*EXERCISE OBJECTIVE*
Filter the records below down to lines containing "bold".

*Front-end code edit data*
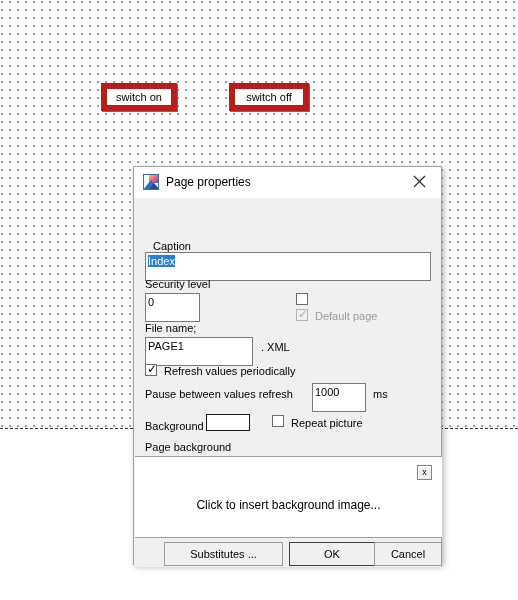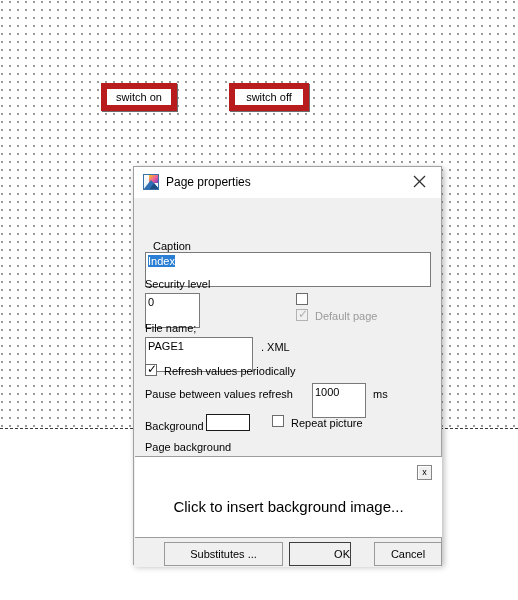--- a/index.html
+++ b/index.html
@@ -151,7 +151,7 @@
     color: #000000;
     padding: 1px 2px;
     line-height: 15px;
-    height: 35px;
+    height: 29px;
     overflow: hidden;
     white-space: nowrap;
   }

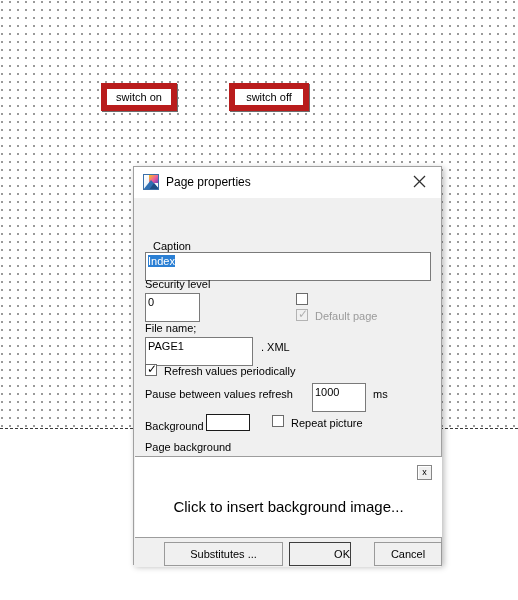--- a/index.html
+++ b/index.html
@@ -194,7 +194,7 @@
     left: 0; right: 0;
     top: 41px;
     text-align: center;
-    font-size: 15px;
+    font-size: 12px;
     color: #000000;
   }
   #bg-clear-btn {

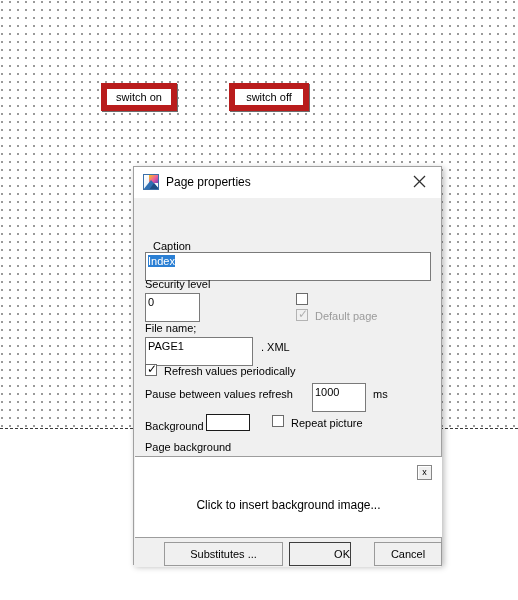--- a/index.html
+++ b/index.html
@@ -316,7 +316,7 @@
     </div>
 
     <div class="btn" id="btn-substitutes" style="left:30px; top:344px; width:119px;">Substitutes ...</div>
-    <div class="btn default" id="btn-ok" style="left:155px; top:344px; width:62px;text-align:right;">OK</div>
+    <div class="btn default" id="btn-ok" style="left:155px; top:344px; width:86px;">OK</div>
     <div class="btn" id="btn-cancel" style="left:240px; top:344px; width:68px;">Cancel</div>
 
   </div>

--

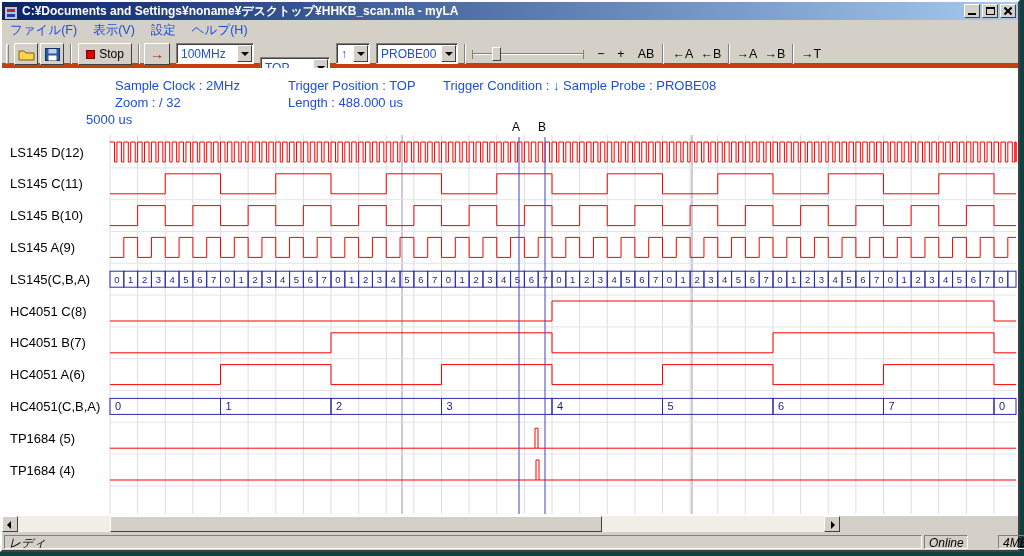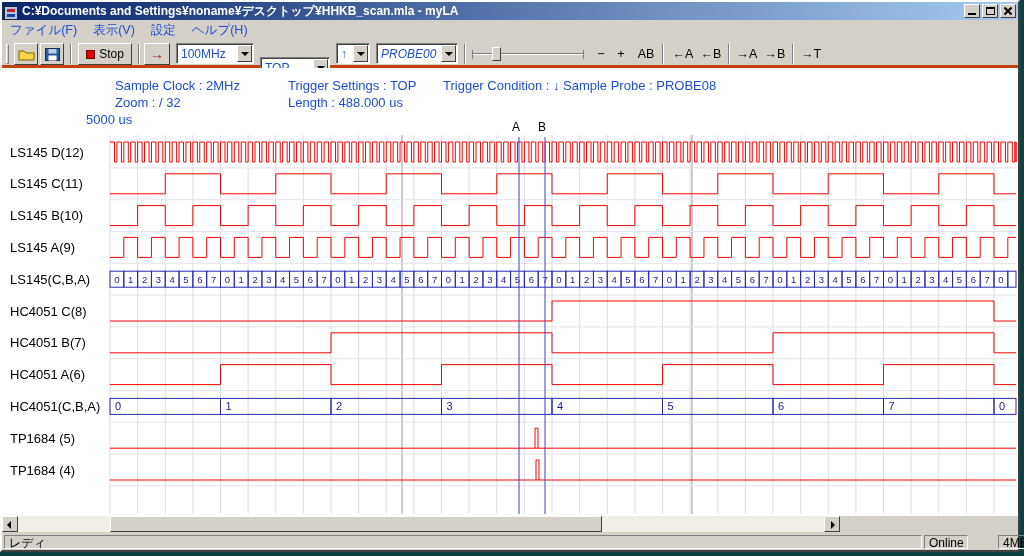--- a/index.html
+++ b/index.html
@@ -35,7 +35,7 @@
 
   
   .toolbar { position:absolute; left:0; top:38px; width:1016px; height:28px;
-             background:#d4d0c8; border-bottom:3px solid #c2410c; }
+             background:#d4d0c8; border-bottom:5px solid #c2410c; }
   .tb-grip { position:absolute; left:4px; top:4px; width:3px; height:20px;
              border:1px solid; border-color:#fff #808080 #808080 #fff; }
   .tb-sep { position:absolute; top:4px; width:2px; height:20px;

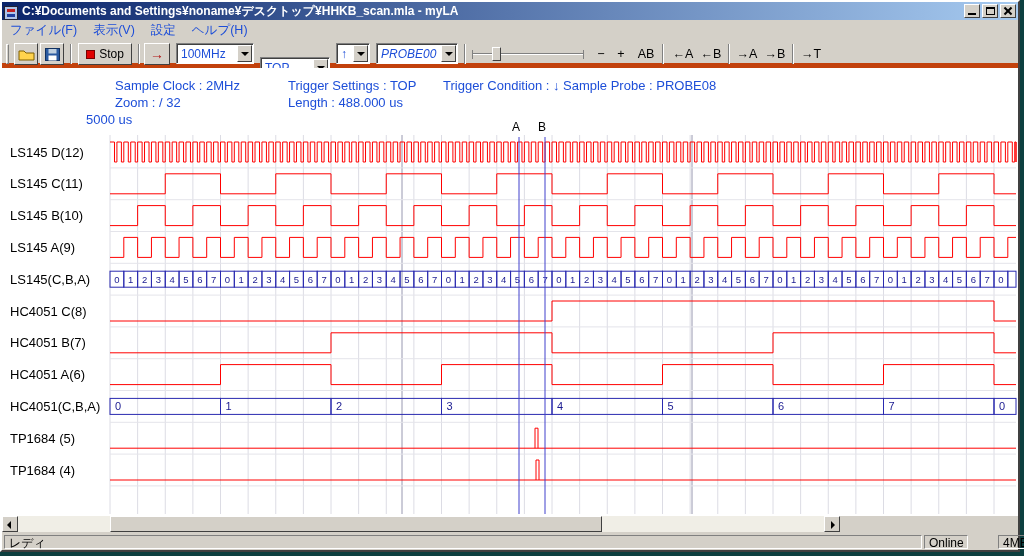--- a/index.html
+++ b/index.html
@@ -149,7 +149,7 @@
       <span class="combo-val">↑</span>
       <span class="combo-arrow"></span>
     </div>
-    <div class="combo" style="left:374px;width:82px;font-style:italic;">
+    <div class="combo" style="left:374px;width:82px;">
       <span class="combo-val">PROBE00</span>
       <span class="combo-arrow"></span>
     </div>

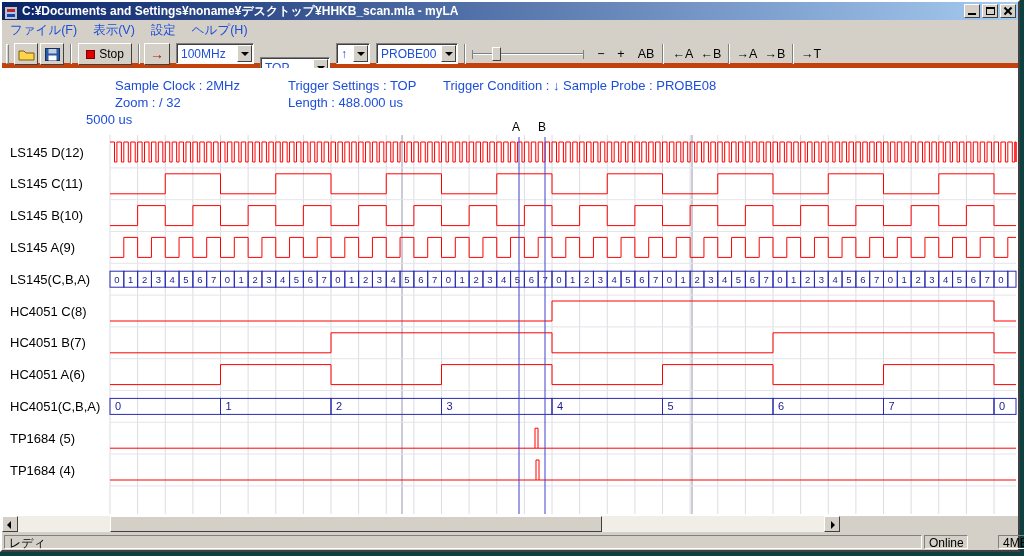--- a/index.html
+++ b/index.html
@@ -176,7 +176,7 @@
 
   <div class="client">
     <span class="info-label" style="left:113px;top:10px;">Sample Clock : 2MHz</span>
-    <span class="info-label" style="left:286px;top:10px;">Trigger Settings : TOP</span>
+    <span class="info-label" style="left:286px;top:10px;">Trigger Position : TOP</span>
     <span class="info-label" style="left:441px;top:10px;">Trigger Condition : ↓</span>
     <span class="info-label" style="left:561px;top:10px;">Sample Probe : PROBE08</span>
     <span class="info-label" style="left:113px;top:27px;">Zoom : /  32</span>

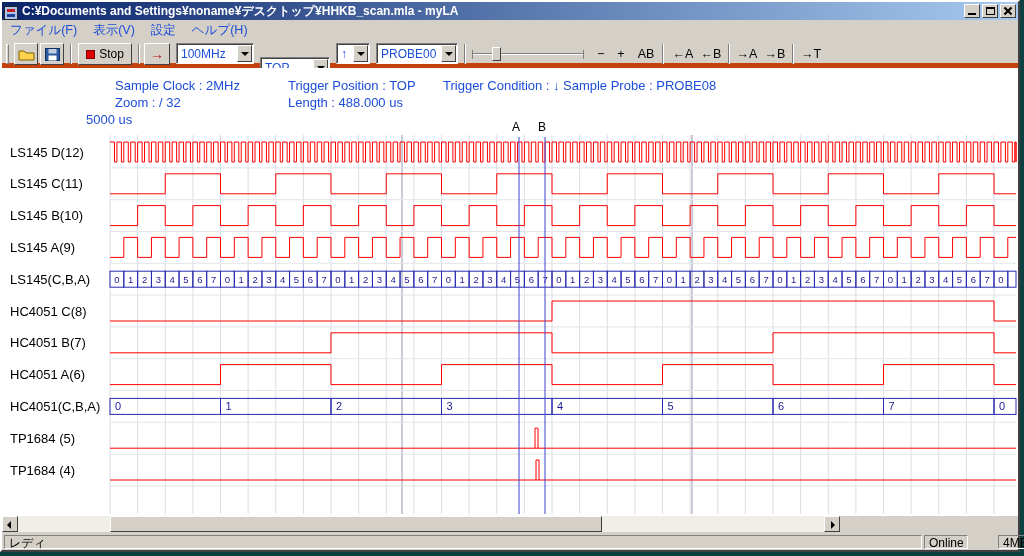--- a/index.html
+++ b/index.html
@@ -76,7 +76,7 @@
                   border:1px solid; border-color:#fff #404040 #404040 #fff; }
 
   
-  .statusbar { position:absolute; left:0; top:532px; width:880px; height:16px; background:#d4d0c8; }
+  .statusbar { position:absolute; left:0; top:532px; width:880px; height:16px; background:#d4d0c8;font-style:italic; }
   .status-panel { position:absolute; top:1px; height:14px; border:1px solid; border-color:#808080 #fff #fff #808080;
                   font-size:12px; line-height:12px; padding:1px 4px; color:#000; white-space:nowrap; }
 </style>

---

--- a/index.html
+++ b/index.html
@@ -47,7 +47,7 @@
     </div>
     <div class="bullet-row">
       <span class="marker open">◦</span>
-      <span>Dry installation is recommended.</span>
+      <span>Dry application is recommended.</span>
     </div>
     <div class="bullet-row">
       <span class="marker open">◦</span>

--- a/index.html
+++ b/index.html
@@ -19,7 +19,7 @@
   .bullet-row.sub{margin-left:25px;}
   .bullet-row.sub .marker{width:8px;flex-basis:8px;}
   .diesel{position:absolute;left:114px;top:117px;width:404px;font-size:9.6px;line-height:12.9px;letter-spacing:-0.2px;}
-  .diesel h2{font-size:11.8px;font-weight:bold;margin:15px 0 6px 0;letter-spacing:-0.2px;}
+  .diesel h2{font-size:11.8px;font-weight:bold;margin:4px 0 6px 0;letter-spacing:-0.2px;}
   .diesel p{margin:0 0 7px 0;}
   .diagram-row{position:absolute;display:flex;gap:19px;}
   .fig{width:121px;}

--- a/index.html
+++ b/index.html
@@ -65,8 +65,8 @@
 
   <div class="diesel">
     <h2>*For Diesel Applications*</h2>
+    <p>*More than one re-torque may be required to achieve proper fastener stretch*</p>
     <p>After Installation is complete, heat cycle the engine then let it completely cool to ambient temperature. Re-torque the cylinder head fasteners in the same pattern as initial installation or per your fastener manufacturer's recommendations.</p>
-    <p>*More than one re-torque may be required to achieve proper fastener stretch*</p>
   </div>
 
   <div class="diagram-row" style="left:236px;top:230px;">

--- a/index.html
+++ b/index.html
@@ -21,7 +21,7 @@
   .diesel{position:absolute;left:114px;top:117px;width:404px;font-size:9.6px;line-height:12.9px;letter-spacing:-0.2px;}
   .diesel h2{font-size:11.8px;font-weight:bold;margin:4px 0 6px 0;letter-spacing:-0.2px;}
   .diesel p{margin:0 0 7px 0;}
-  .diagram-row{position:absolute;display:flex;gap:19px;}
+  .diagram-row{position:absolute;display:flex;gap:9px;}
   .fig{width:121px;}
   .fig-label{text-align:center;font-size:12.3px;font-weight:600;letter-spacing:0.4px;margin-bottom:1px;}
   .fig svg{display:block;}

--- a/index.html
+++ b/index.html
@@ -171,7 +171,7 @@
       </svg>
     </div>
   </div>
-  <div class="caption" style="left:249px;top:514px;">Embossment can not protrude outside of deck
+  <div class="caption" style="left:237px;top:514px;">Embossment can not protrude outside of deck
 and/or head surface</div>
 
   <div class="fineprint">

*RESPONSE BOX*
-  .diesel h2{font-size:11.8px;font-weight:bold;margin:15px 0 6px 0;letter-spacing:-0.2px;}
+  .diesel h2{font-size:11.8px;font-weight:bold;margin:4px 0 6px 0;letter-spacing:-0.2px;}
   .diesel h2{font-size:11.8px;font-weight:bold;margin:4px 0 6px 0;letter-spacing:-0.2px;}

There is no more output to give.